Cherchant à s'expliquer un état de choses qu'elle regarda d'abord comme une anomalie particulière à sa famille, Sibylle fut disposée à en rejeter le tort sur sa grand'mère, dont elle ne pouvait se dissimuler la dissipation extravagante et la profonde inanité d'esprit. Séduite au contraire par les brillantes qualités du comte, elle supposa qu'il avait fini par se fatiguer de l'incurable puérilité de sa femme, et par en être découragé jusqu'à l'éloignement. Une fois entrée dans cet ordre d'idées, elle y rapporta tout, comme il arrive, et s'étonna moins des brusqueries de langage auxquelles le comte de Vergnes, si gracieux et si galant avec le reste du monde, se laissait quelquefois emporter vis-à-vis de la comtesse, comme par quelque ressentiment de son coeur incompris et de sa vie désenchantée. Pénétrée de compassion pour les souffrances présumées de son grand-père, Sibylle crut devoir redoubler envers lui d'attentions et de prévenances. Un matin, comme elle entrait à l'improviste dans l'appartement particulier du comte, guidée par ce sentiment délicat, elle éprouva une surprise énorme en voyant se tourner vers elle d'un air à la fois irrité et confus un personnage dont elle eut peine d'abord à discerner l'identité: c'était un vieillard dont le visage ridé et la tête chauve étaient tout ruisselants de pommade au concombre; cette figure luisante avait deux faces, comme Janus: elle présentait d'un côté l'arc d'un sourcil du plus beau noir et une touffe de favoris grisonnant à peine, tandis que de l'autre le sourcil et la touffe de favoris parallèles s'effaçaient dans un vague neigeux. Forcée à son grand regret de reconnaître son aïeul dans ce grotesque, Sibylle poussa un faible cri, tourna les talons, et se sauva à la hâte. Elle se rappela aussitôt les soins tout différents que le marquis de Férias prenait de sa personne, et comment, au lieu de masquer sa vieillesse, il aimait à la parer en mettant de la poudre blanche sur ses cheveux blancs. – Elle se souvint en même temps d'une violente sortie que le comte de Vergnes avait faite quelques jours auparavant, à l'usage de la comtesse, contre les femmes qui ne savaient pas vieillir et qui s'obstinaient à affliger les yeux par des nudités d'un demi-siècle. Elle se demanda si cette moralité, excellente en soi, avait été parfaitement placée dans la bouche du comte. Ces réflexions et l'incident qui les avait provoquées plongèrent Sibylle dans de nouvelles incertitudes, qui ne tardèrent pas du reste à s'éclaircir.

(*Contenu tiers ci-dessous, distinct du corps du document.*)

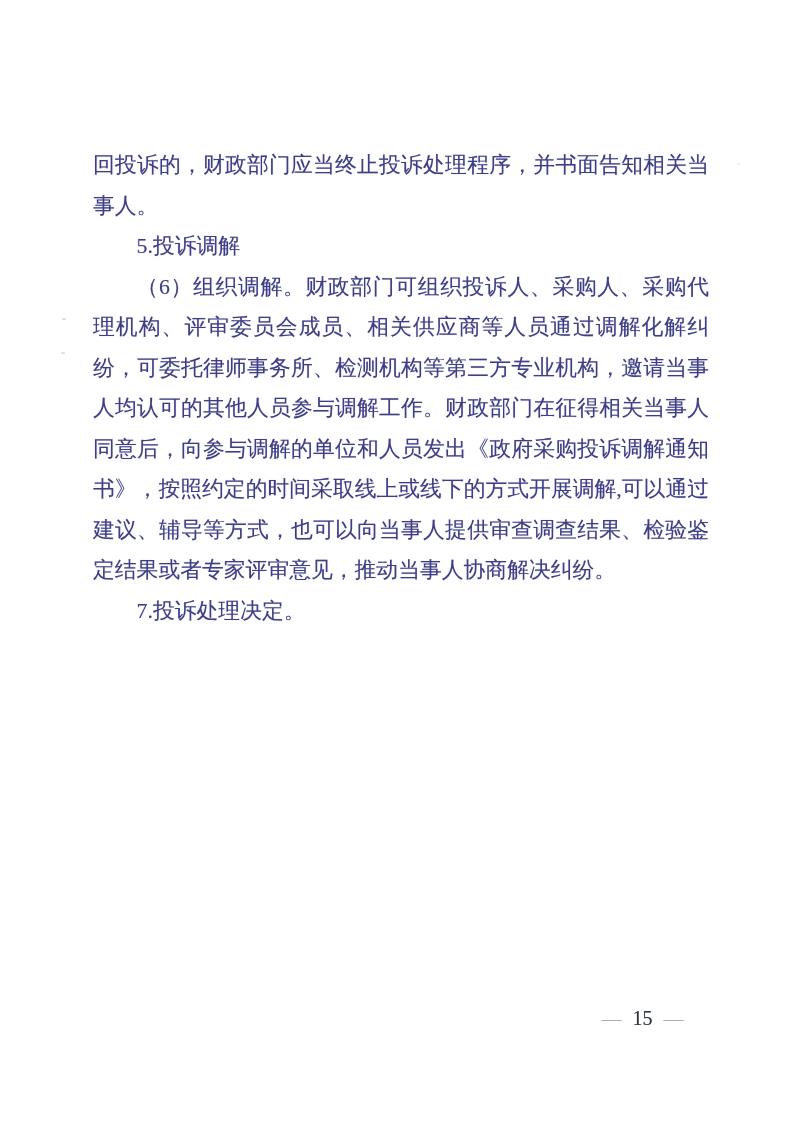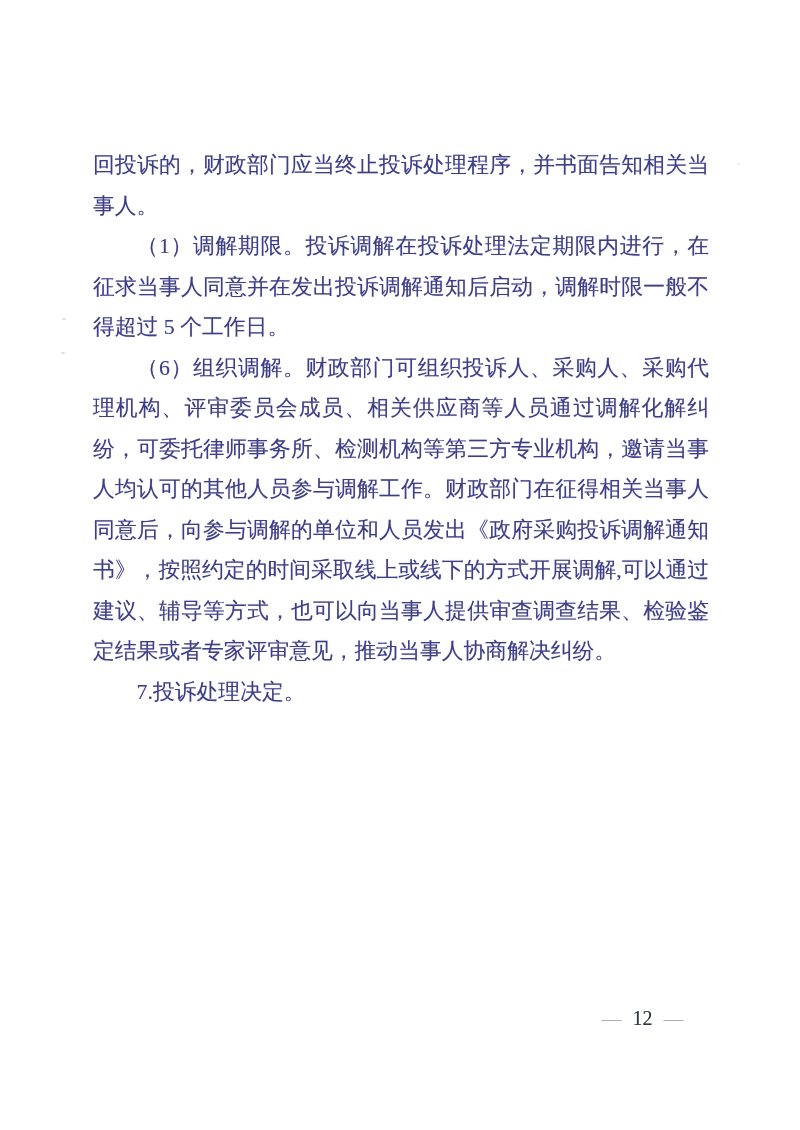--- a/index.html
+++ b/index.html
@@ -77,6 +77,7 @@
   <div class="content" style="color: rgb(62, 62, 134);">
 
   <p class="para">回投诉的，财政部门应当终止投诉处理程序，并书面告知相关当事人。</p>
+      <p class="para indent">5.投诉调解</p>
       <p class="para indent">（1）调解期限。投诉调解在投诉处理法定期限内进行，在征求当事人同意并在发出投诉调解通知后启动，调解时限一般不得超过 5 个工作日。</p>
       <p class="para indent">（6）组织调解。财政部门可组织投诉人、采购人、采购代理机构、评审委员会成员、相关供应商等人员通过调解化解纠纷，可委托律师事务所、检测机构等第三方专业机构，邀请当事人均认可的其他人员参与调解工作。财政部门在征得相关当事人同意后，向参与调解的单位和人员发出《政府采购投诉调解通知书》，按照约定的时间采取线上或线下的方式开展调解,可以通过建议、辅导等方式，也可以向当事人提供审查调查结果、检验鉴定结果或者专家评审意见，推动当事人协商解决纠纷。</p>
       <p class="para indent">7.投诉处理决定。</p>

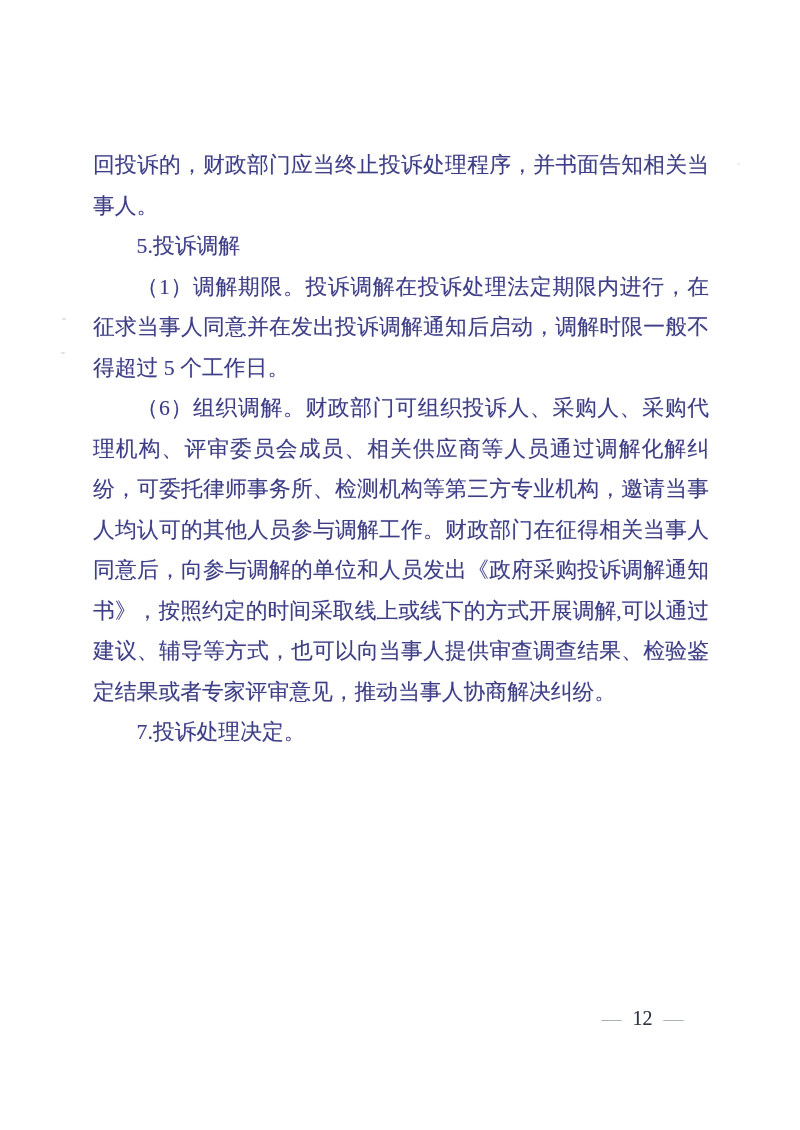--- a/index.html
+++ b/index.html
@@ -78,7 +78,6 @@
 
   <p class="para">回投诉的，财政部门应当终止投诉处理程序，并书面告知相关当事人。</p>
       <p class="para indent">5.投诉调解</p>
-      <p class="para indent">（1）调解期限。投诉调解在投诉处理法定期限内进行，在征求当事人同意并在发出投诉调解通知后启动，调解时限一般不得超过 5 个工作日。</p>
       <p class="para indent">（6）组织调解。财政部门可组织投诉人、采购人、采购代理机构、评审委员会成员、相关供应商等人员通过调解化解纠纷，可委托律师事务所、检测机构等第三方专业机构，邀请当事人均认可的其他人员参与调解工作。财政部门在征得相关当事人同意后，向参与调解的单位和人员发出《政府采购投诉调解通知书》，按照约定的时间采取线上或线下的方式开展调解,可以通过建议、辅导等方式，也可以向当事人提供审查调查结果、检验鉴定结果或者专家评审意见，推动当事人协商解决纠纷。</p>
       <p class="para indent">7.投诉处理决定。</p>
     </div>

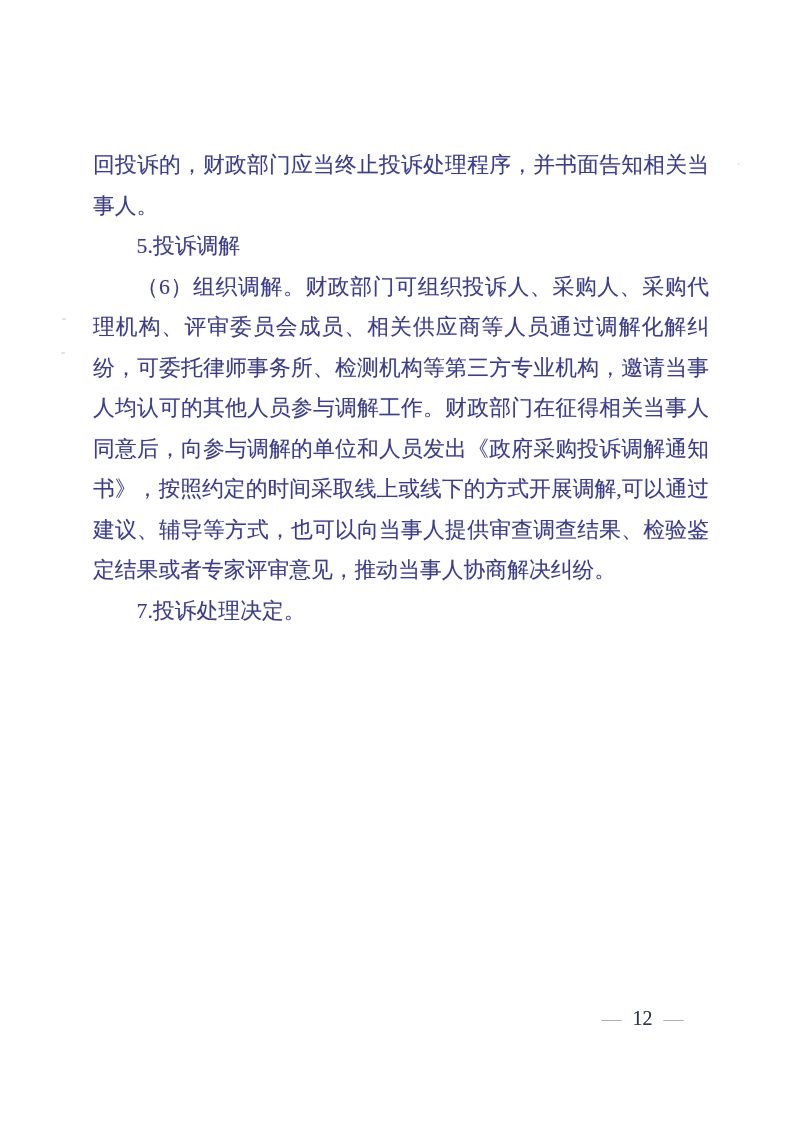--- a/index.html
+++ b/index.html
@@ -84,7 +84,7 @@
 
   <div class="footer">
     <span class="dash">—</span>
-    <span class="num">12</span>
+    <span class="num">15</span>
     <span class="dash">—</span>
   </div>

Le soir même de ce jour fatal où M. de Vergnes avait été surpris par mademoiselle de Férias dans l'intimité de son laboratoire, ce vieux gentilhomme éprouva dans quelque amour de coulisse, qui n'est point de notre sujet, un mécompte tellement sérieux que toute sa belle humeur ne put le digérer. Il eut dans la nuit un léger accès de goutte qui ne lui permit pas de sortir pendant une semaine. Sibylle fut étonnée de voir aussitôt sa grand'mère interrompre absolument le cours de ses chères habitudes et se vouer à la garde de son mari avec un zèle d'autant plus méritoire qu'il était assez mal récompensé. M. de Vergnes n'aimait pas à être malade, et quand il l'était, il voulait bien ne laisser ignorer à personne dans sa maison à quel point cela le contrariait. – Il se piqua toutefois en cette circonstance de conserver vis-à-vis de sa petite-fille un reste de courtoisie; mais sa femme, quoique aussi étrangère que possible à la cause première de ses souffrances, en recueillit pleinement les bénéfices. Elle supportait d'ailleurs avec une résignation louable la maussaderie froide et bourrue dans le comte payait le plus souvent ses soins. Il arriva pourtant un jour que la patience lui échappa. M. de Vergnes, étendu dans un fauteuil, discutait avec Sibylle les mérites d'une pièce en vogue. Madame de Vergnes allait et venait par la chambre, apprêtant une potion, fermant un rideau, calfeutrant une porte.